Self-Diagnosis dari Internet
Self-Diagnosis dari Internet
Oleh: Zulfa Izzatil Aqmar
![]() |
| Sumber: pexels |
Di era digital saat ini, internet menjadi sumber utama informasi, termasuk informasi kesehatan. Ketika merasakan gejala tertentu, tidak sedikit orang yang langsung mencari jawabannya melalui mesin pencari atau media sosial. Dari hasil pencarian tersebut, seseorang kerap menyimpulkan sendiri penyakit yang dialaminya tanpa melakukan pemeriksaan medis. Fenomena ini dikenal sebagai self-diagnosis.

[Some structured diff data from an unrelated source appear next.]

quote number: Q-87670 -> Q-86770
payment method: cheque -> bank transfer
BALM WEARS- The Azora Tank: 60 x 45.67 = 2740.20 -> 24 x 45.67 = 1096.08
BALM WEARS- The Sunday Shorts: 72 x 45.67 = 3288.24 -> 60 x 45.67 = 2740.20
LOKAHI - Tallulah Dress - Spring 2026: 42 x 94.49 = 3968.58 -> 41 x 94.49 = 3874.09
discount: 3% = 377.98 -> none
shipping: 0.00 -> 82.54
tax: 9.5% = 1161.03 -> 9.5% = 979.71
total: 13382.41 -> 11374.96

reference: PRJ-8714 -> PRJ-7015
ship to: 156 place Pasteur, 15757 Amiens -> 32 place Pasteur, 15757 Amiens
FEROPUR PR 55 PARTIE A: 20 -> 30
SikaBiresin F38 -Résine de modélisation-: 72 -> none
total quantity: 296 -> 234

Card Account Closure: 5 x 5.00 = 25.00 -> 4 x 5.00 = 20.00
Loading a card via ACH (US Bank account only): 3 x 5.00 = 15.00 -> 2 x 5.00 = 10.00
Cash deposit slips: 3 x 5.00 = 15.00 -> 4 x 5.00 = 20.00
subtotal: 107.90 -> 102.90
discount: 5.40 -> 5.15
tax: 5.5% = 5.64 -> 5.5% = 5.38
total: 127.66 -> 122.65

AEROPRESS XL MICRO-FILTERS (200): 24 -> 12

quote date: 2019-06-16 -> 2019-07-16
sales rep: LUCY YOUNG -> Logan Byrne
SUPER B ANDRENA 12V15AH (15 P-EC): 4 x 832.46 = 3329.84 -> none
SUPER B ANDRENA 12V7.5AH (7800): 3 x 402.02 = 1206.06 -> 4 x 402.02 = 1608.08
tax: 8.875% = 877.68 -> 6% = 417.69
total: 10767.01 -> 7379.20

Self-diagnosis sering dianggap sebagai langkah awal yang wajar dan praktis. Namun, kebiasaan ini dapat menimbulkan berbagai risiko serius bagi kesehatan jika dilakukan tanpa pemahaman yang tepat dan tanpa konsultasi dengan tenaga kesehatan.
Self-diagnosis adalah tindakan menilai atau menentukan kondisi kesehatan diri sendiri berdasarkan informasi yang diperoleh dari internet, pengalaman orang lain, atau media sosial. Padahal, banyak penyakit memiliki gejala yang mirip satu sama lain. Tanpa pemeriksaan yang menyeluruh, seseorang berisiko salah menafsirkan kondisi yang sebenarnya dialami.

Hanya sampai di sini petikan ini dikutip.